• What to work on:
Pull every line holding the word "policy" out of the data and copy it.
◆ ◆ ◆ ◆ ◆ ◆ ◆
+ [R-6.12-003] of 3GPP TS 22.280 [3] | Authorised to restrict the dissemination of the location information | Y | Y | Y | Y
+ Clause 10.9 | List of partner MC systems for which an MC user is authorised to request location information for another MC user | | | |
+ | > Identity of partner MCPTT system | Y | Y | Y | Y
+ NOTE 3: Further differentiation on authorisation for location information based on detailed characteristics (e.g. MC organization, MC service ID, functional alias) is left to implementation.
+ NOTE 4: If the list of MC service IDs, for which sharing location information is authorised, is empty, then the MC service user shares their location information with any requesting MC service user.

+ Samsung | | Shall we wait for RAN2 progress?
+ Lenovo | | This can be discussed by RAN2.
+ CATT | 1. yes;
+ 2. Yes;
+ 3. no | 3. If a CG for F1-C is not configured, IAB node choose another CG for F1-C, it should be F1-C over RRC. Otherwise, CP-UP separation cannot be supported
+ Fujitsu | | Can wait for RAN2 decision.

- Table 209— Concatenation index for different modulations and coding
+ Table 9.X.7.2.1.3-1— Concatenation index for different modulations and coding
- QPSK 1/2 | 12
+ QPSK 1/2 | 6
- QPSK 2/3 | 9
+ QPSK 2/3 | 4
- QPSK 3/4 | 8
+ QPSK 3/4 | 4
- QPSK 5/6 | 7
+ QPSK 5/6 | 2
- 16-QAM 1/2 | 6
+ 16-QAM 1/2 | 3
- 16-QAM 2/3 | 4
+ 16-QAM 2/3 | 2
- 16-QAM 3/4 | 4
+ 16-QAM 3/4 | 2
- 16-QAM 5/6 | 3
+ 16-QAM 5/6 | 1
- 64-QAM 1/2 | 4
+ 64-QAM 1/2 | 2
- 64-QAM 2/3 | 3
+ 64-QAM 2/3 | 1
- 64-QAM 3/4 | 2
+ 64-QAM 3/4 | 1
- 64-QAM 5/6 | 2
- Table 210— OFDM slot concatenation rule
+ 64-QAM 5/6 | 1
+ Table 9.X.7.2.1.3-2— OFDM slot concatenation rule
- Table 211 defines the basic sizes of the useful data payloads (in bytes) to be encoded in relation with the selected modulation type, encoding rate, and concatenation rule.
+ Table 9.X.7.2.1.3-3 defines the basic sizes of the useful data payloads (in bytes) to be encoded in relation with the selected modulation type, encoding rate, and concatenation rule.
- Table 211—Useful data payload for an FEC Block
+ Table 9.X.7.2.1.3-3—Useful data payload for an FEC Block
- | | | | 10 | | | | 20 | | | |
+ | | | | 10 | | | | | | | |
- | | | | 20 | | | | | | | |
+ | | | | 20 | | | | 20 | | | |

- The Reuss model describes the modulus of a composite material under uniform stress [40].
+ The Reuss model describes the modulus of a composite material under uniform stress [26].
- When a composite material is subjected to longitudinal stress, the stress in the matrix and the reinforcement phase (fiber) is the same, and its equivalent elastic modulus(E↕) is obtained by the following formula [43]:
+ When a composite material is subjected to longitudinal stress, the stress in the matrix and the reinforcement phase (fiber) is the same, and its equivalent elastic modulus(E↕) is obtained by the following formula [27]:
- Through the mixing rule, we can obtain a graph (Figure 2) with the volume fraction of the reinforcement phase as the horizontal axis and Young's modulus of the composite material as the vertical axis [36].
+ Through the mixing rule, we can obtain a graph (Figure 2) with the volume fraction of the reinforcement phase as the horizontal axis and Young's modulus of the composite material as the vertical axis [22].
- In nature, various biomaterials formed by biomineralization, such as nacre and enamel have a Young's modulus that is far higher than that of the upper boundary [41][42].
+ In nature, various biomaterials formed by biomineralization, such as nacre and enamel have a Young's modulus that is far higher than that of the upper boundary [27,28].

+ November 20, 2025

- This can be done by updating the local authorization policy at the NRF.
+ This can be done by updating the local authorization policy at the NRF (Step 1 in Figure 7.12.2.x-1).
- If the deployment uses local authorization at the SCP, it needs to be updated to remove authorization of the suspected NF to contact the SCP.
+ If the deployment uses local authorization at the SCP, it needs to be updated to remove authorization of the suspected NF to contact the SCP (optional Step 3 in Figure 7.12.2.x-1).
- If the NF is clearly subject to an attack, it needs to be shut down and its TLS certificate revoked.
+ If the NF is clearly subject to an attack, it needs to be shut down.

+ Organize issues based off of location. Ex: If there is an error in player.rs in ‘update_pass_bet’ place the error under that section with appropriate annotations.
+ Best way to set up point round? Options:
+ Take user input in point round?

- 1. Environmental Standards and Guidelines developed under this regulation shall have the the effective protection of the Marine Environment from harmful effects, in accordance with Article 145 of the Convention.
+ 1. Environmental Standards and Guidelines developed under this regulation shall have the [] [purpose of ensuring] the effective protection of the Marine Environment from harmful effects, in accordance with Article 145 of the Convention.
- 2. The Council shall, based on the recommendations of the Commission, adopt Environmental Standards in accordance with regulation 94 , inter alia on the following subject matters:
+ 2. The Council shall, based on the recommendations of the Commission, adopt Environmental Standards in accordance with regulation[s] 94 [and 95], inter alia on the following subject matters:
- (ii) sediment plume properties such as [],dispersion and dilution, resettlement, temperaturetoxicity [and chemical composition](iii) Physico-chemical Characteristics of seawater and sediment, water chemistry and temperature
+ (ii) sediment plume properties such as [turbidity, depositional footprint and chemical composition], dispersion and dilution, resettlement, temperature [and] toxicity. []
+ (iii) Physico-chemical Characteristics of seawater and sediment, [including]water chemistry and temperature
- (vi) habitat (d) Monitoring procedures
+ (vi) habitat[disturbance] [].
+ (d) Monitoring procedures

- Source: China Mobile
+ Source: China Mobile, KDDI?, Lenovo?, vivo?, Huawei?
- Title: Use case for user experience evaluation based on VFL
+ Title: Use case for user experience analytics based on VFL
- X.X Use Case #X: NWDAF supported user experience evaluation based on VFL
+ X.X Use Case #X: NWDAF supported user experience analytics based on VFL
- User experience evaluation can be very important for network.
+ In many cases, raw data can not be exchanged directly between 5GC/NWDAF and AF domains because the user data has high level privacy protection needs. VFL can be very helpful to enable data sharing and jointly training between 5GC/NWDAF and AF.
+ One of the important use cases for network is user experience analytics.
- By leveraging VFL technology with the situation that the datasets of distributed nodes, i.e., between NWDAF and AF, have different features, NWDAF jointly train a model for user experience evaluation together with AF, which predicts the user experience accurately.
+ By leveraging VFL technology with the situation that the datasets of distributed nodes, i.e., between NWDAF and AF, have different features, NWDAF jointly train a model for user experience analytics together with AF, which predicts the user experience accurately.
◆ ◆ ◆ ◆ ◆ ◆ ◆
• Finished task:
- This can be done by updating the local authorization policy at the NRF.
+ This can be done by updating the local authorization policy at the NRF (Step 1 in Figure 7.12.2.x-1).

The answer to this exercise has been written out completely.